_Prompt_
Beginning at the line with "-> <div> <span></span>", please repeat each line exactly through the end of the records below, including that first line and the last, but no pictures.

── Data supplied ──

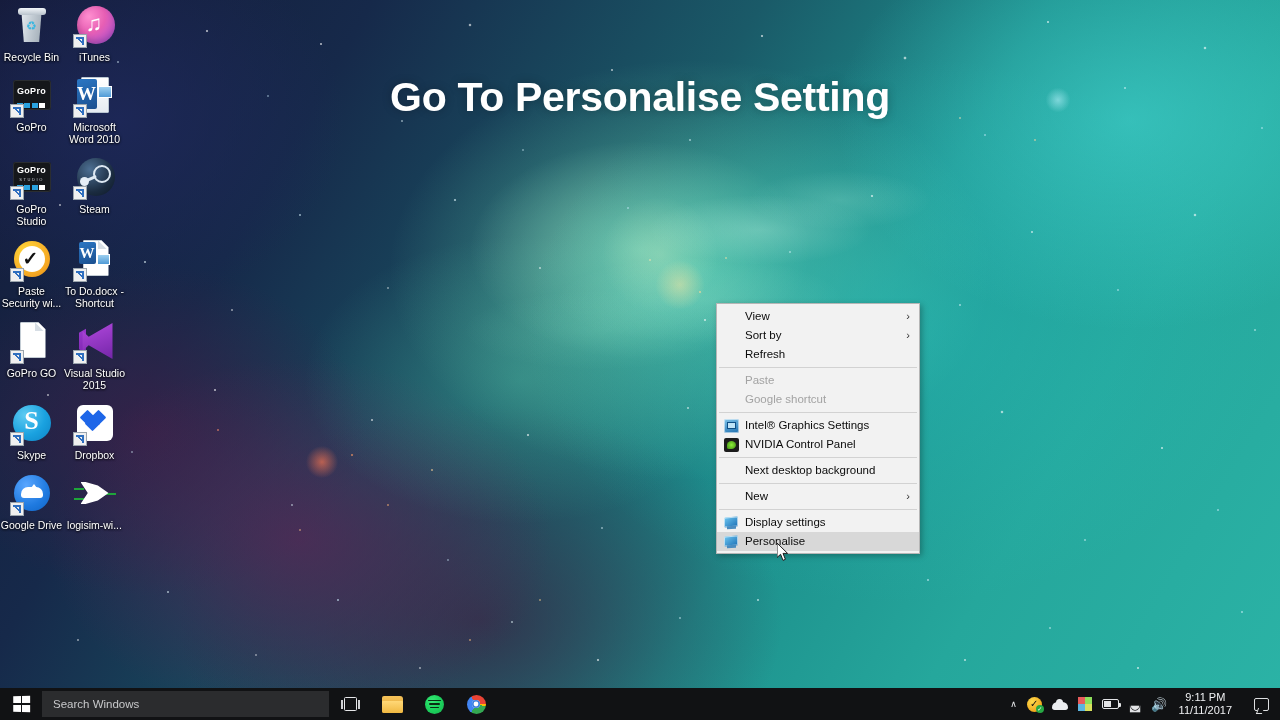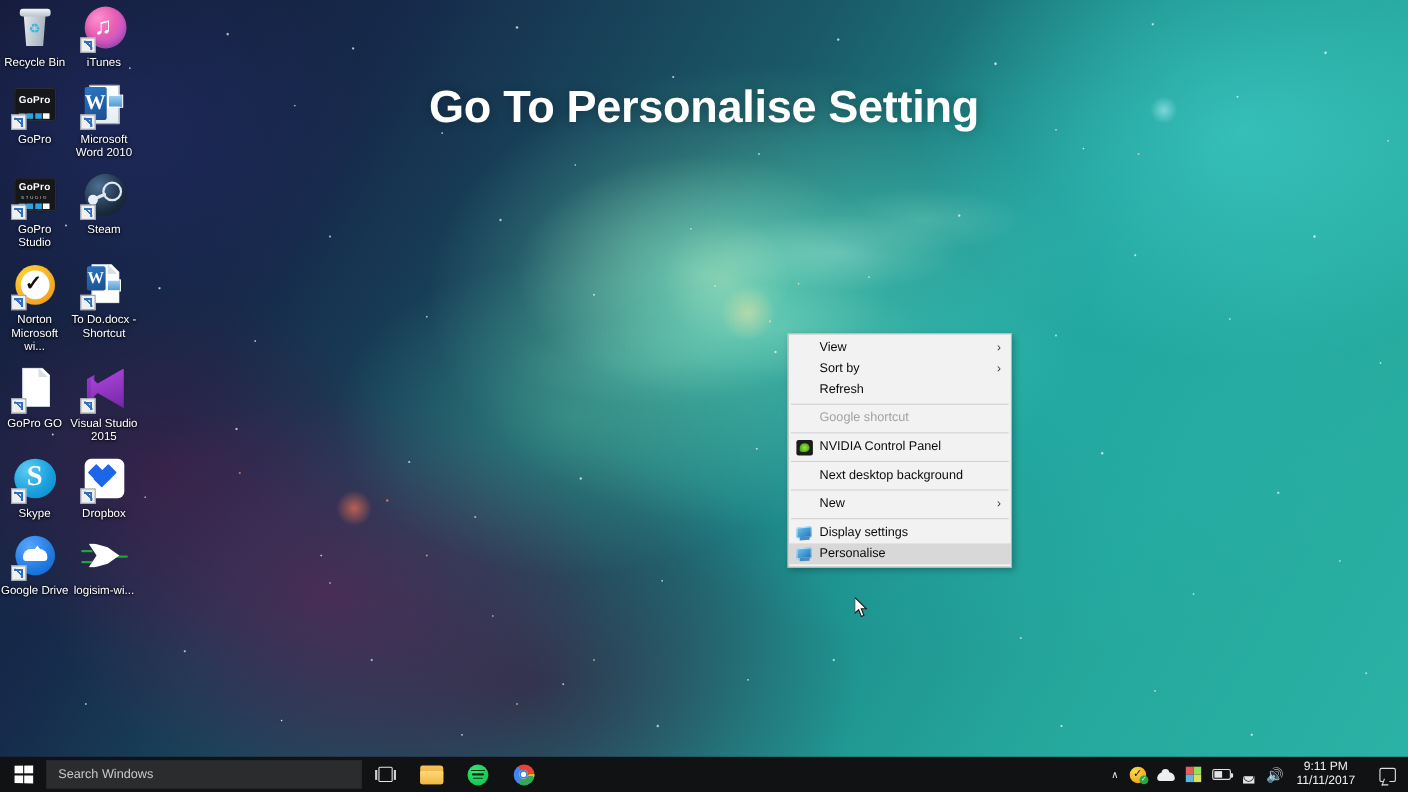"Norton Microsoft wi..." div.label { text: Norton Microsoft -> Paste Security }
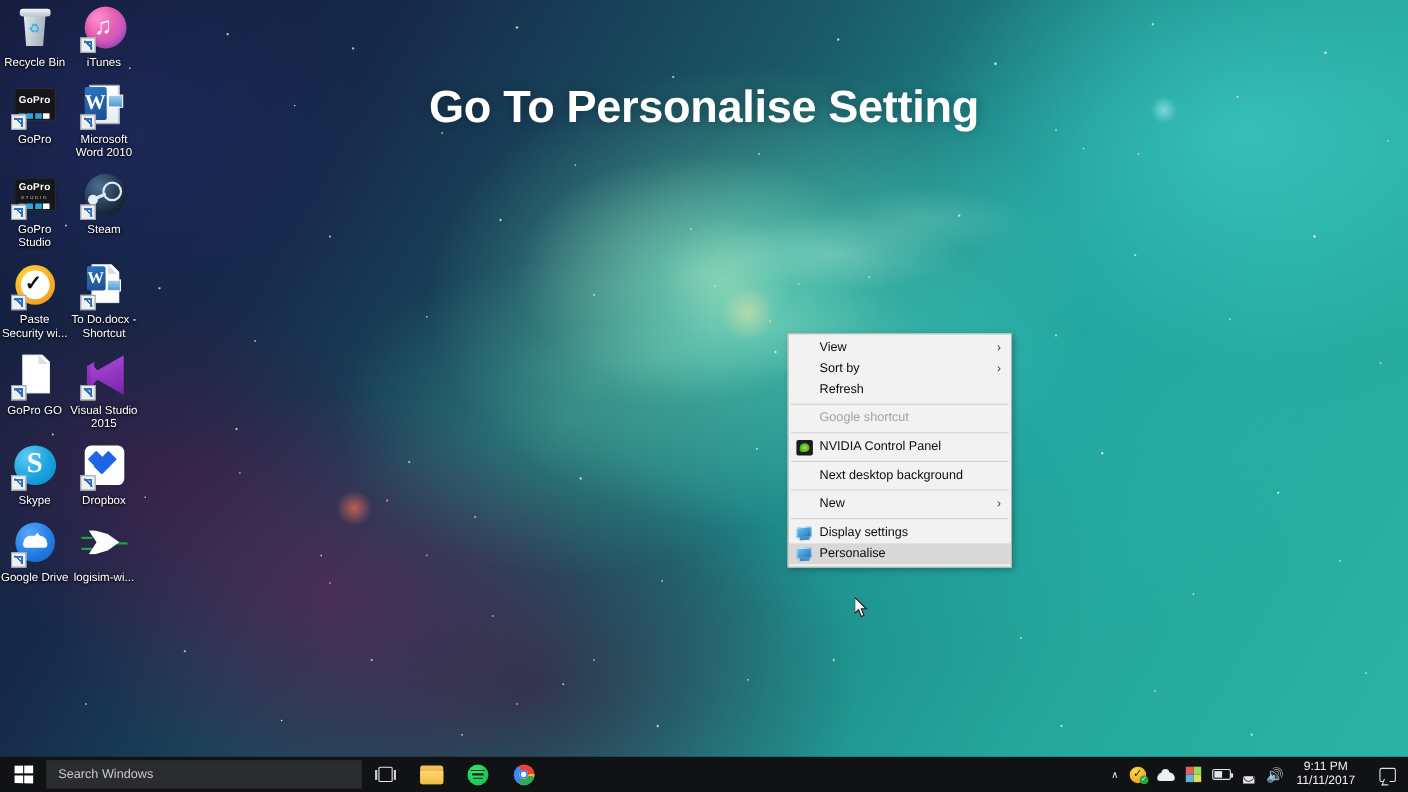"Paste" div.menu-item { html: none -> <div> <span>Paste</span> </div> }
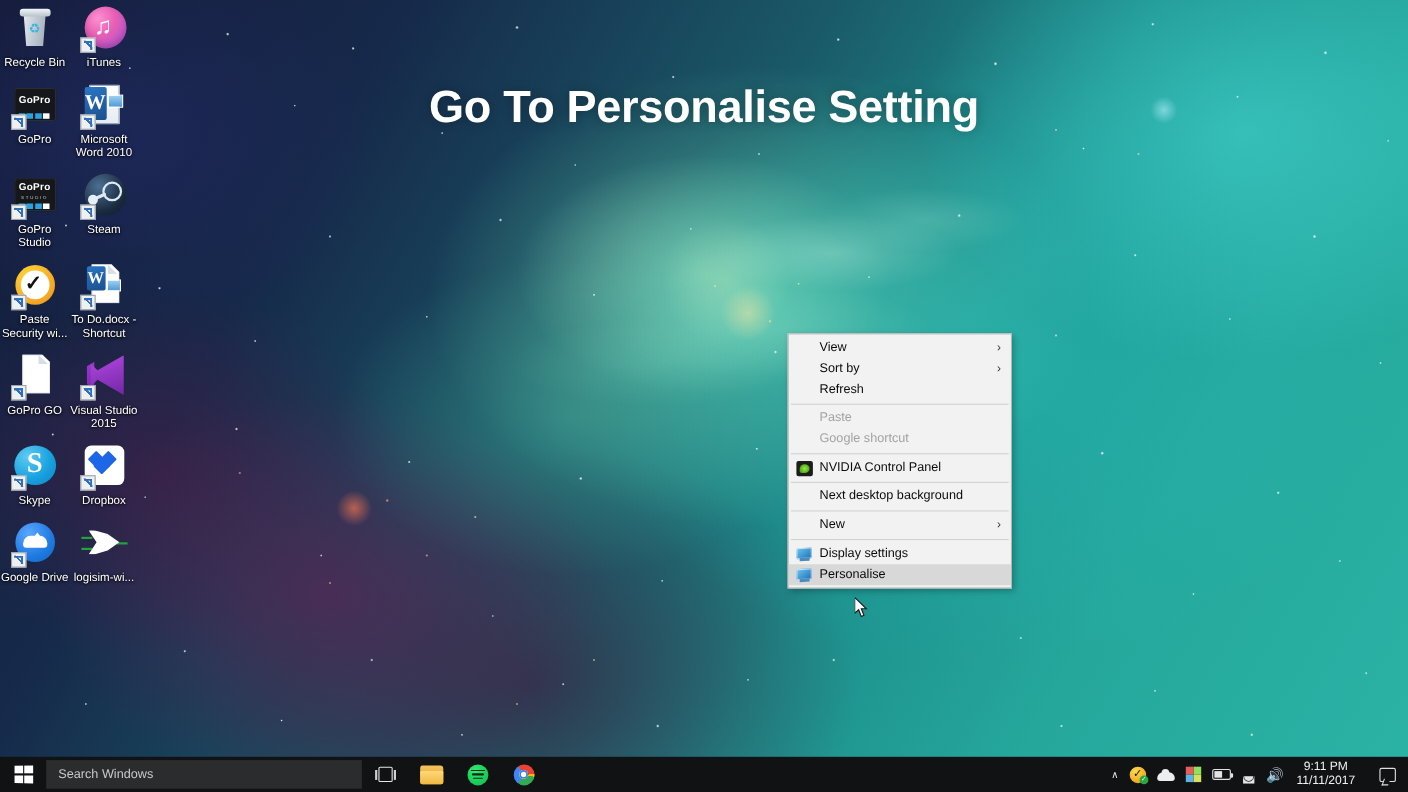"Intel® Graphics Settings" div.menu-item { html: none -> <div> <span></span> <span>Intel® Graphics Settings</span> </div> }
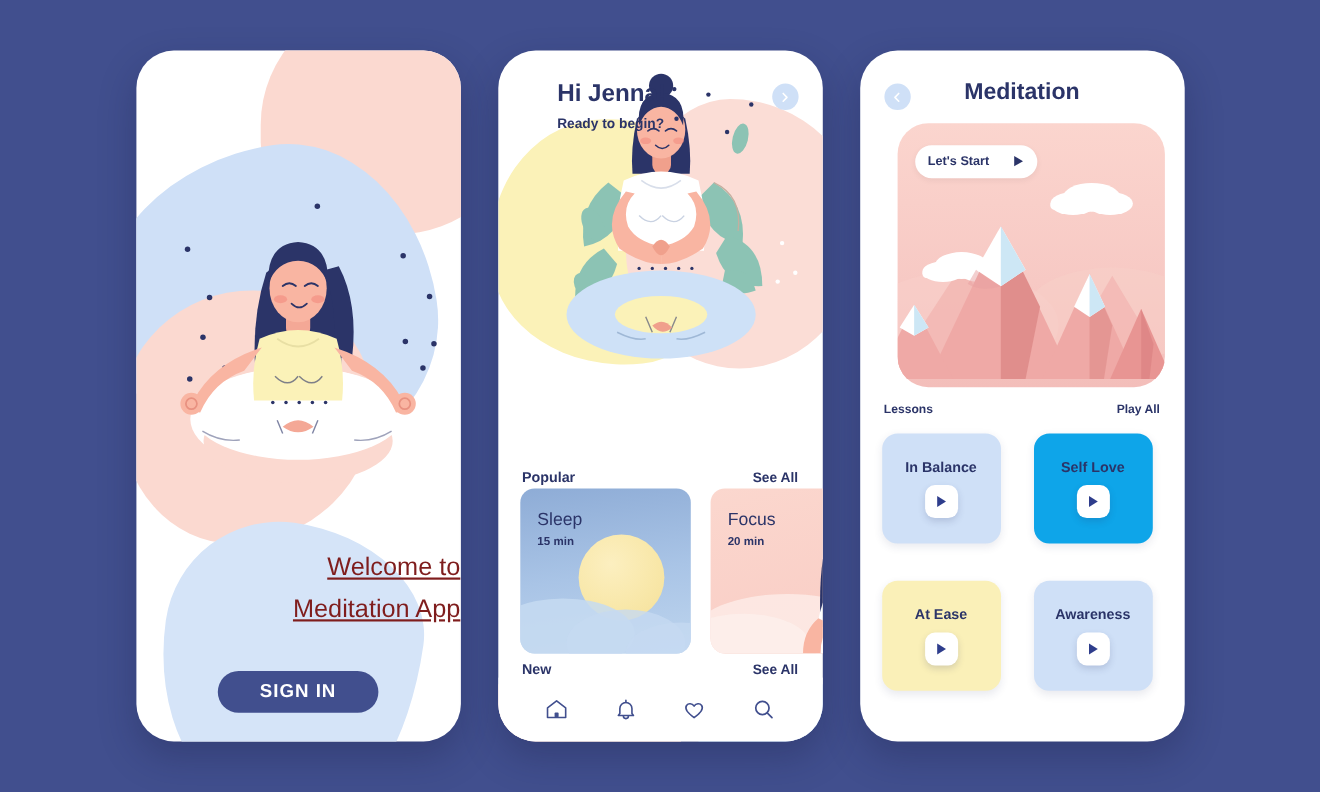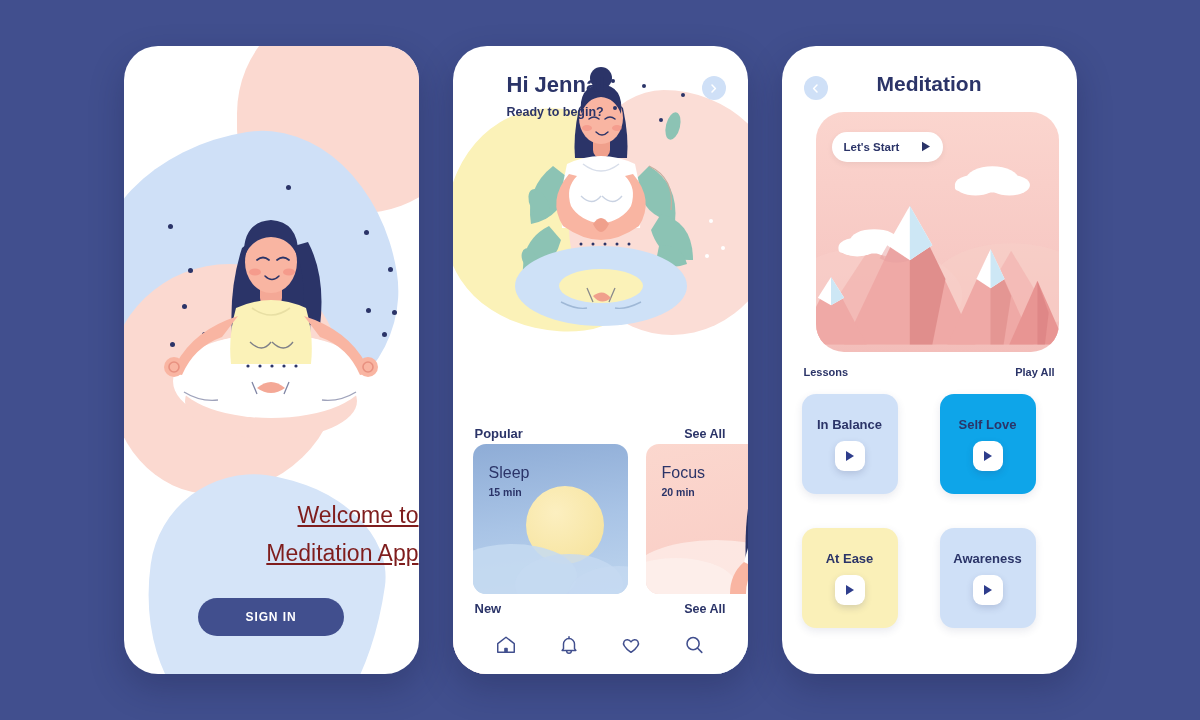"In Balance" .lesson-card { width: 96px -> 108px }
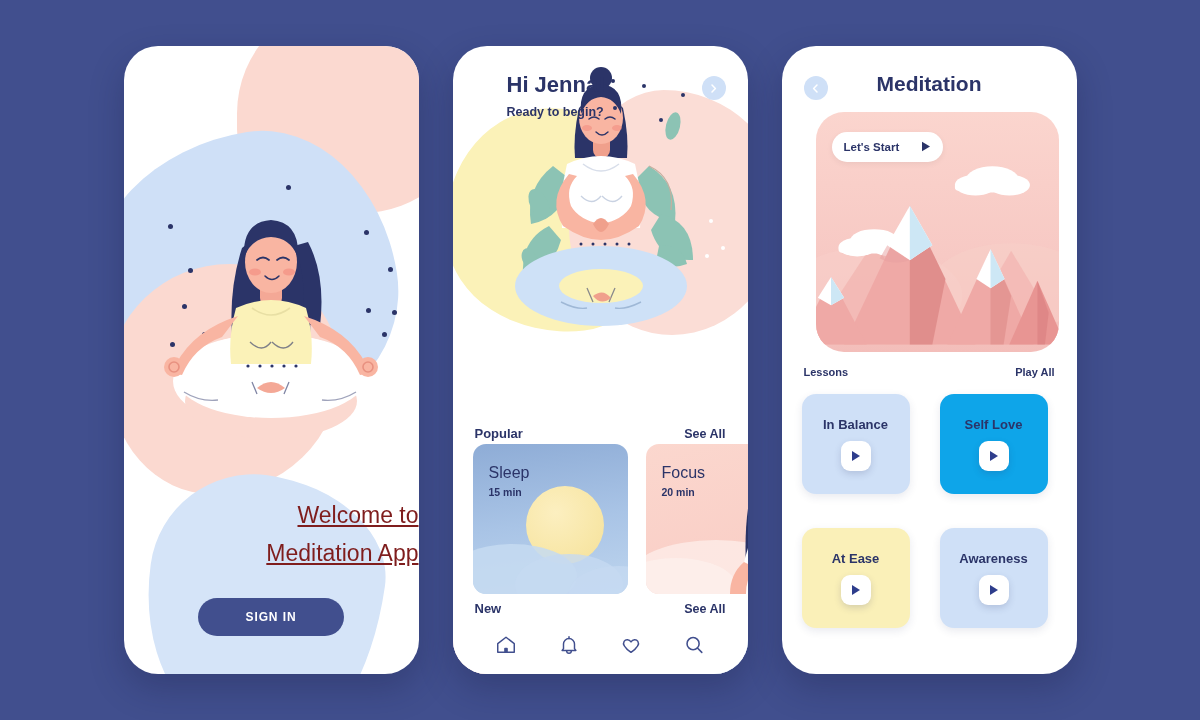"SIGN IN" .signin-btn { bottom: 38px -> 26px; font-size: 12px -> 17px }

───

_Written answer_
"Intel® Graphics Settings" div.menu-item { html: none -> <div> <span></span> <span>Intel® Graphics Settings</span> </div> }
"In Balance" .lesson-card { width: 96px -> 108px }
"SIGN IN" .signin-btn { bottom: 38px -> 26px; font-size: 12px -> 17px }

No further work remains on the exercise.